• **WHAT TO WORK ON**
Please print the entries below exactly, from the line with "Компот из сухофруктов | Результат: 50,00" through the line with "Чай с сахаром | 2023-06-08", including both of those lines and leaving out all others.

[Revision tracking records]
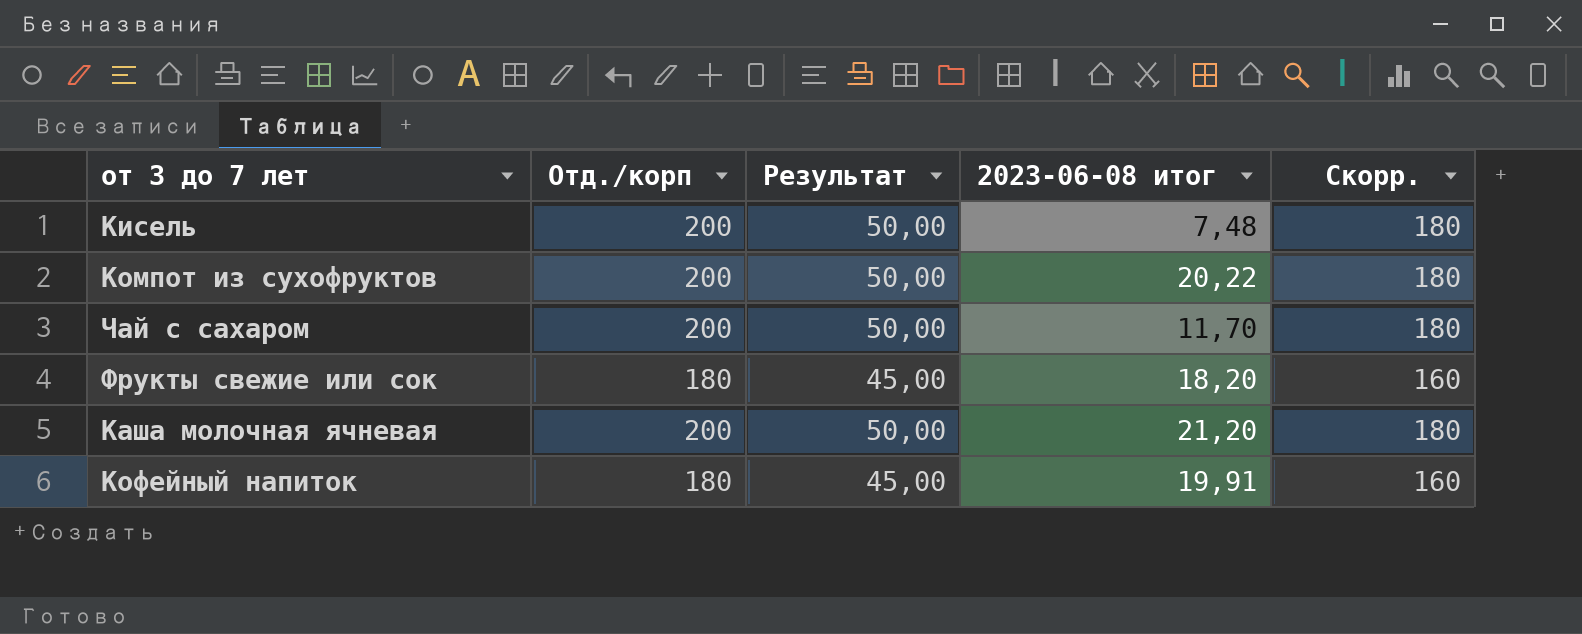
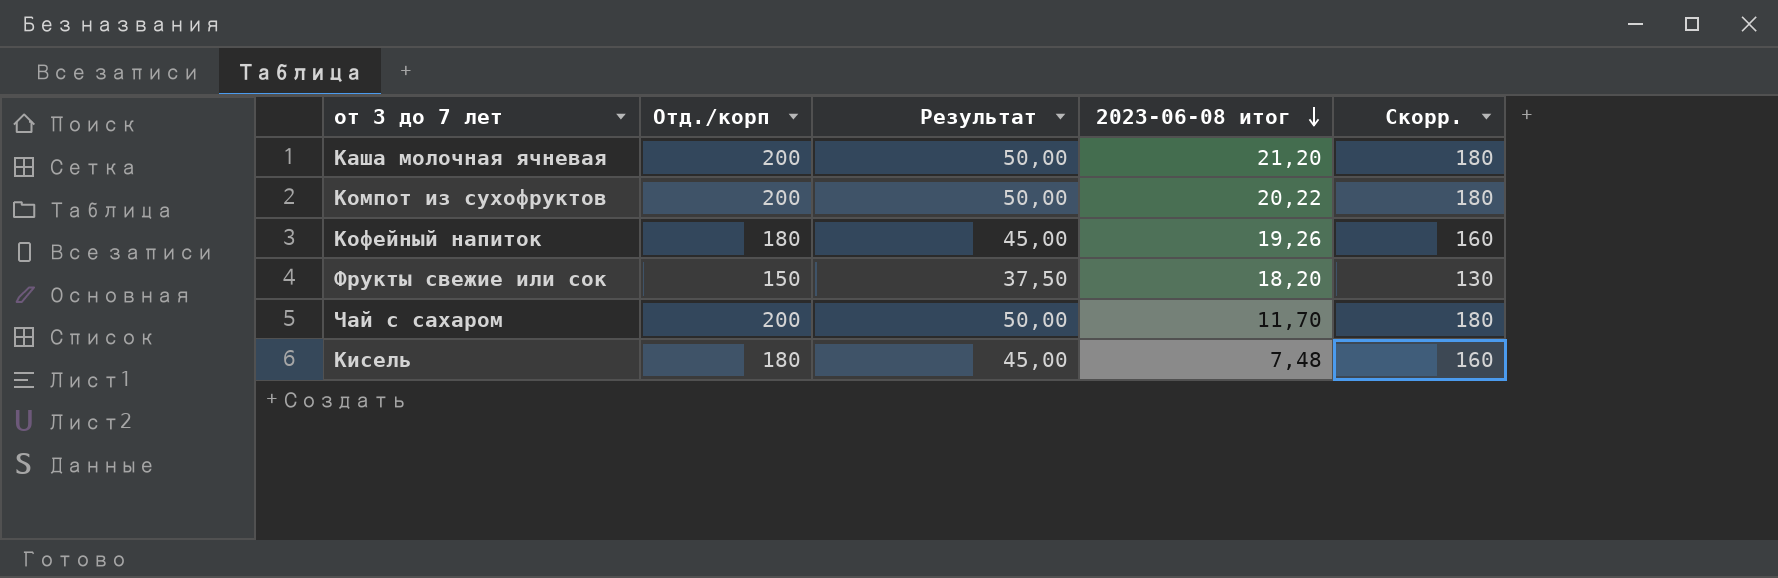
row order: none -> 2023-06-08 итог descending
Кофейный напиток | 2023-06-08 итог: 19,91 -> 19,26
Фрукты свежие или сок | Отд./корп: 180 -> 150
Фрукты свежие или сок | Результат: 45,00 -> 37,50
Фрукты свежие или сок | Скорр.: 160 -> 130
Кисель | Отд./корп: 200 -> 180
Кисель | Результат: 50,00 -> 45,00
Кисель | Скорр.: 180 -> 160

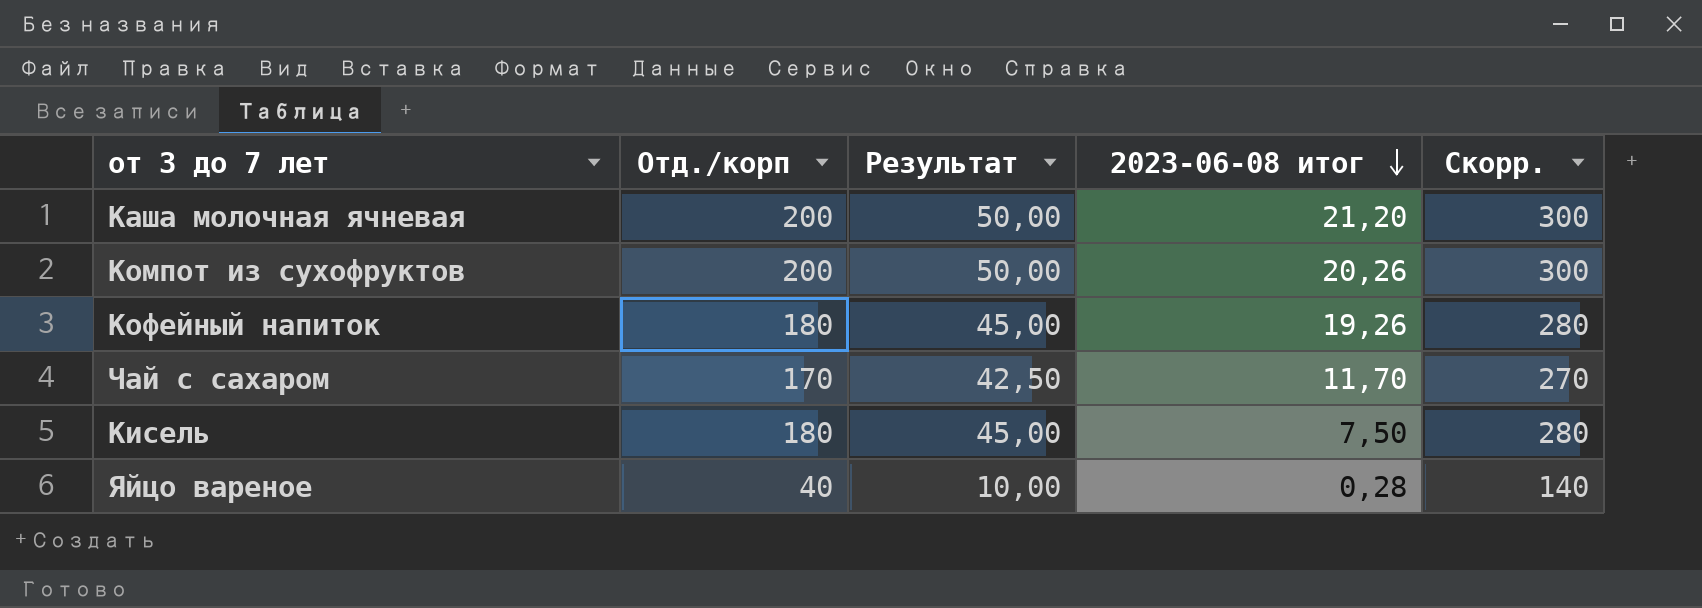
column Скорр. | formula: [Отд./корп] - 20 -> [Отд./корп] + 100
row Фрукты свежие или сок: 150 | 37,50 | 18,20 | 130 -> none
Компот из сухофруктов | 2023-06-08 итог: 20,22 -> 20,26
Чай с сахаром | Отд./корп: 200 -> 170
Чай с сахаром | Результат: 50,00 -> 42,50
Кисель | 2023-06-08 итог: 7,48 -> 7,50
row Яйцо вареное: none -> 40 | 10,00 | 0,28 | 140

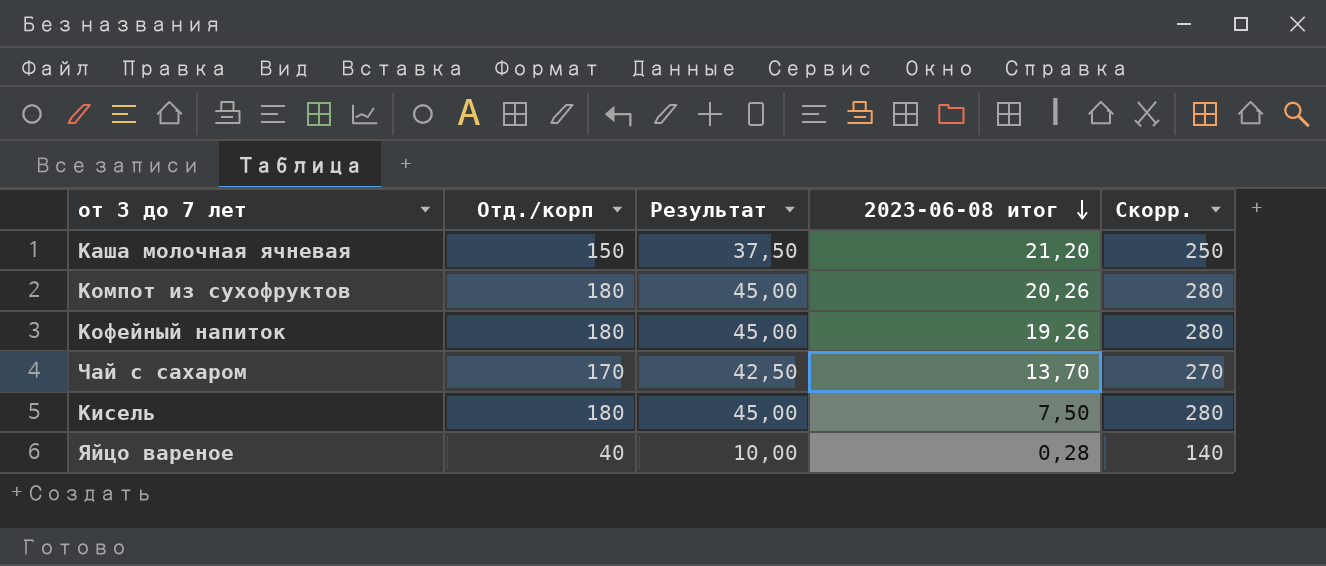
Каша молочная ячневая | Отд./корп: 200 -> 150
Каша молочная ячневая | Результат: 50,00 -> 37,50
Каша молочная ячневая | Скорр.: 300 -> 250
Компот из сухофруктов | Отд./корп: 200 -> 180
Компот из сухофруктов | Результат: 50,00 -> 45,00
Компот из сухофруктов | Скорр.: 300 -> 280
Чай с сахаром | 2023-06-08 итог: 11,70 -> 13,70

--

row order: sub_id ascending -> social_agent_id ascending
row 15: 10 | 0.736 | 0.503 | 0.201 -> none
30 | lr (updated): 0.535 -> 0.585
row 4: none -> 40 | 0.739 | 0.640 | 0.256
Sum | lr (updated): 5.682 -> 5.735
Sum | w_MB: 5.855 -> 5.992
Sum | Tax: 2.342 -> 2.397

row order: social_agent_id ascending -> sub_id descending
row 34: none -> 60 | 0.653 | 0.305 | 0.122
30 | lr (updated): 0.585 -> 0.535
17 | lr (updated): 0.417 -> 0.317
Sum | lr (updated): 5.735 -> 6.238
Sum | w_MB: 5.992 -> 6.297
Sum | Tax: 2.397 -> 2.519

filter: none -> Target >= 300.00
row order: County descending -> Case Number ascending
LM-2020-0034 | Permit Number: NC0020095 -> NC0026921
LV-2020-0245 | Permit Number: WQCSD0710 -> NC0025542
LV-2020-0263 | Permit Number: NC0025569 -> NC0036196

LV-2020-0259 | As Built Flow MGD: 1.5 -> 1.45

• **YOUR SOLUTION**
Компот из сухофруктов | Результат: 50,00 -> 45,00
Компот из сухофруктов | Скорр.: 300 -> 280
Чай с сахаром | 2023-06-08 итог: 11,70 -> 13,70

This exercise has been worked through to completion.